§ **WHAT TO WORK ON**: An exact repetition of the data is required; no picture should appear in it.
++++ DATA FOR PROCESSING ++++
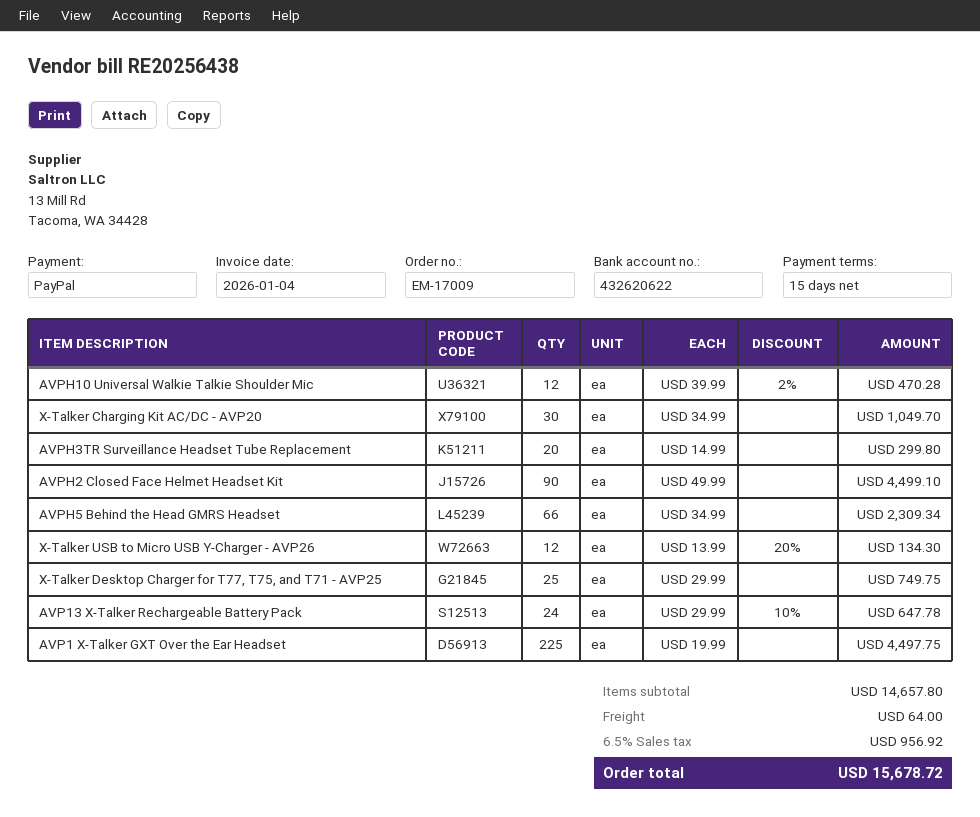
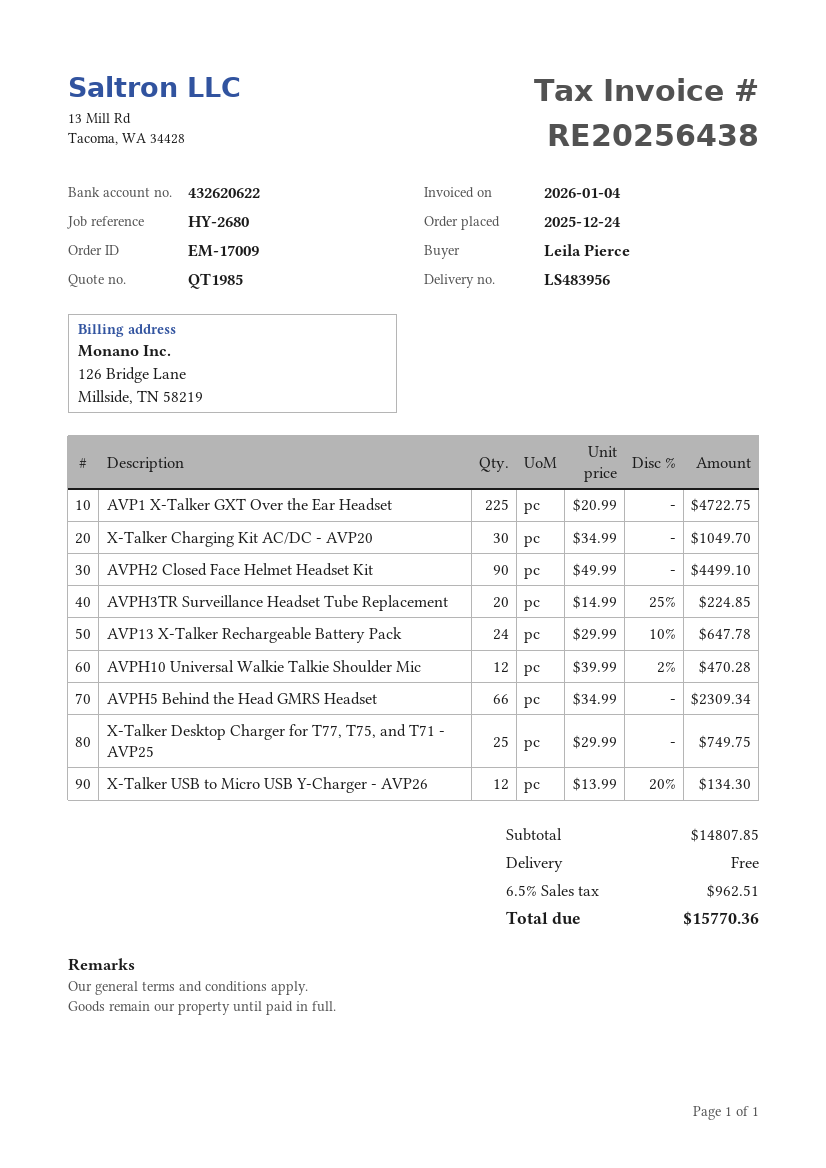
AVPH3TR Surveillance Headset Tube Replacement: 20 x 14.99 = 299.80 -> 20 x 14.99 - 25% = 224.85
AVP1 X-Talker GXT Over the Ear Headset: 225 x 19.99 = 4497.75 -> 225 x 20.99 = 4722.75
subtotal: 14657.80 -> 14807.85
shipping: 64.00 -> 0.00
tax: 6.5% = 956.92 -> 6.5% = 962.51
total: 15678.72 -> 15770.36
++++
§ **SOLUTION FOR THIS PROBLEM**:
AVPH3TR Surveillance Headset Tube Replacement: 20 x 14.99 = 299.80 -> 20 x 14.99 - 25% = 224.85
AVP1 X-Talker GXT Over the Ear Headset: 225 x 19.99 = 4497.75 -> 225 x 20.99 = 4722.75
subtotal: 14657.80 -> 14807.85
shipping: 64.00 -> 0.00
tax: 6.5% = 956.92 -> 6.5% = 962.51
total: 15678.72 -> 15770.36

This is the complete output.